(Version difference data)
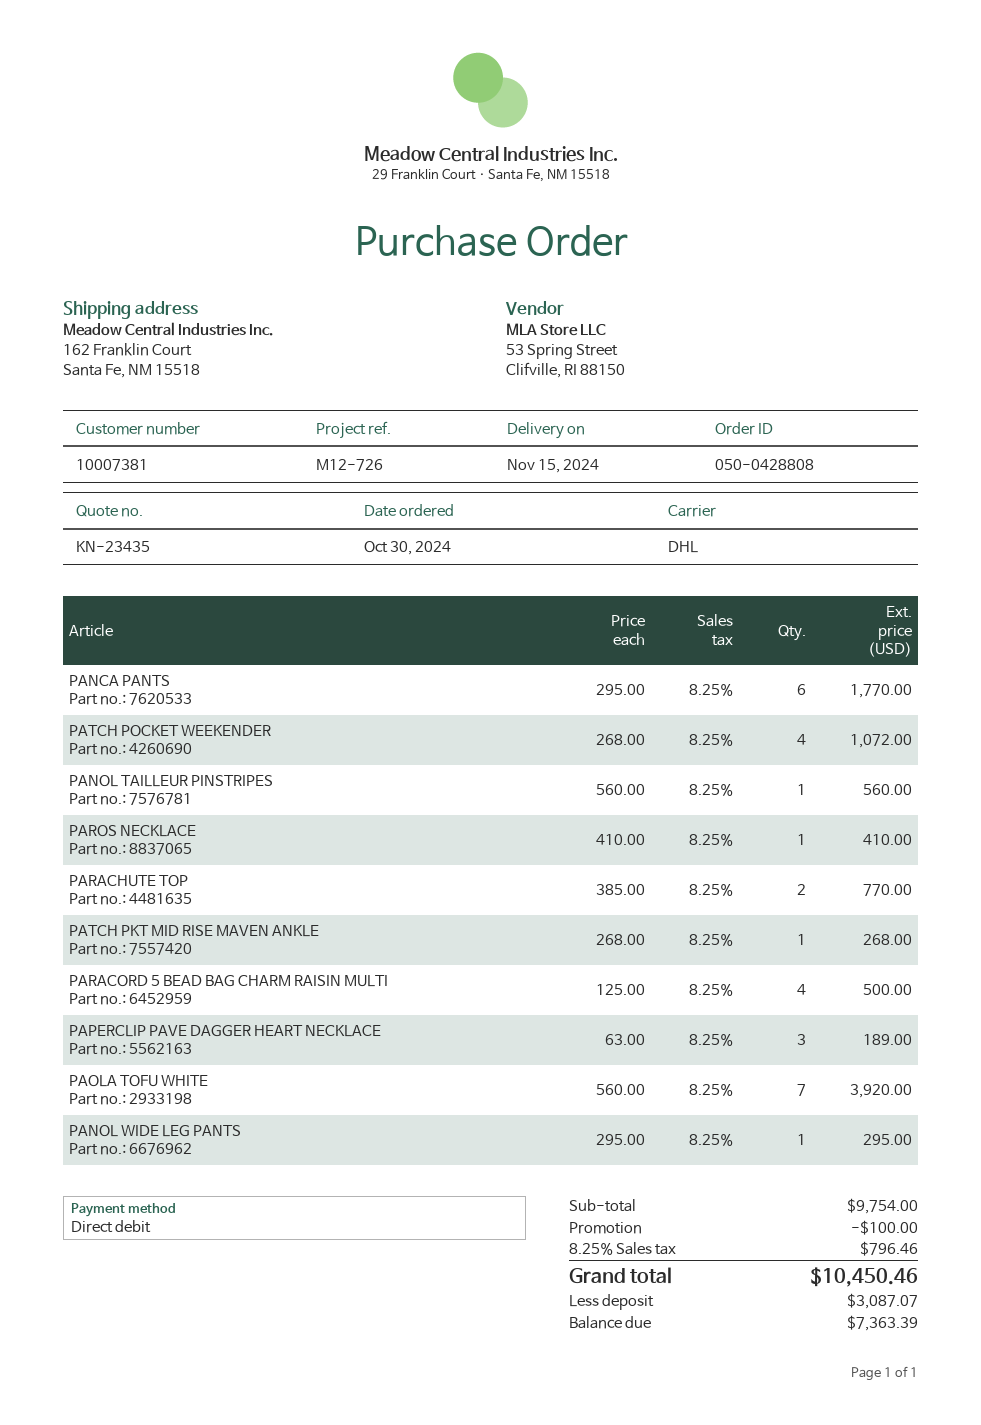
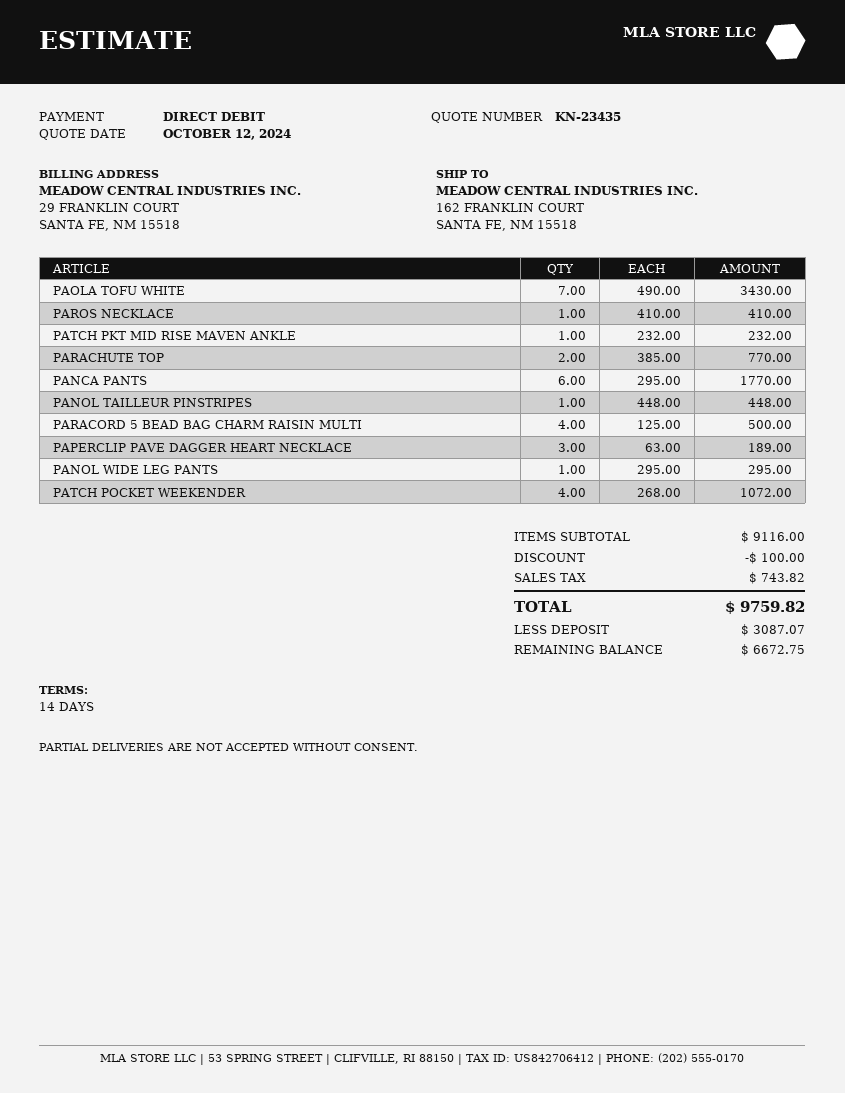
PANOL TAILLEUR PINSTRIPES: 1 x 560.00 = 560.00 -> 1 x 448.00 = 448.00
PATCH PKT MID RISE MAVEN ANKLE: 1 x 268.00 = 268.00 -> 1 x 232.00 = 232.00
PAOLA TOFU WHITE: 7 x 560.00 = 3920.00 -> 7 x 490.00 = 3430.00
subtotal: 9754.00 -> 9116.00
tax: 796.46 -> 743.82
total: 10450.46 -> 9759.82
balance: 7363.39 -> 6672.75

Work to complete: A word-for-word restatement of all the lines above is needed, with the pictures omitted.

Exercise response:
PANOL TAILLEUR PINSTRIPES: 1 x 560.00 = 560.00 -> 1 x 448.00 = 448.00
PATCH PKT MID RISE MAVEN ANKLE: 1 x 268.00 = 268.00 -> 1 x 232.00 = 232.00
PAOLA TOFU WHITE: 7 x 560.00 = 3920.00 -> 7 x 490.00 = 3430.00
subtotal: 9754.00 -> 9116.00
tax: 796.46 -> 743.82
total: 10450.46 -> 9759.82
balance: 7363.39 -> 6672.75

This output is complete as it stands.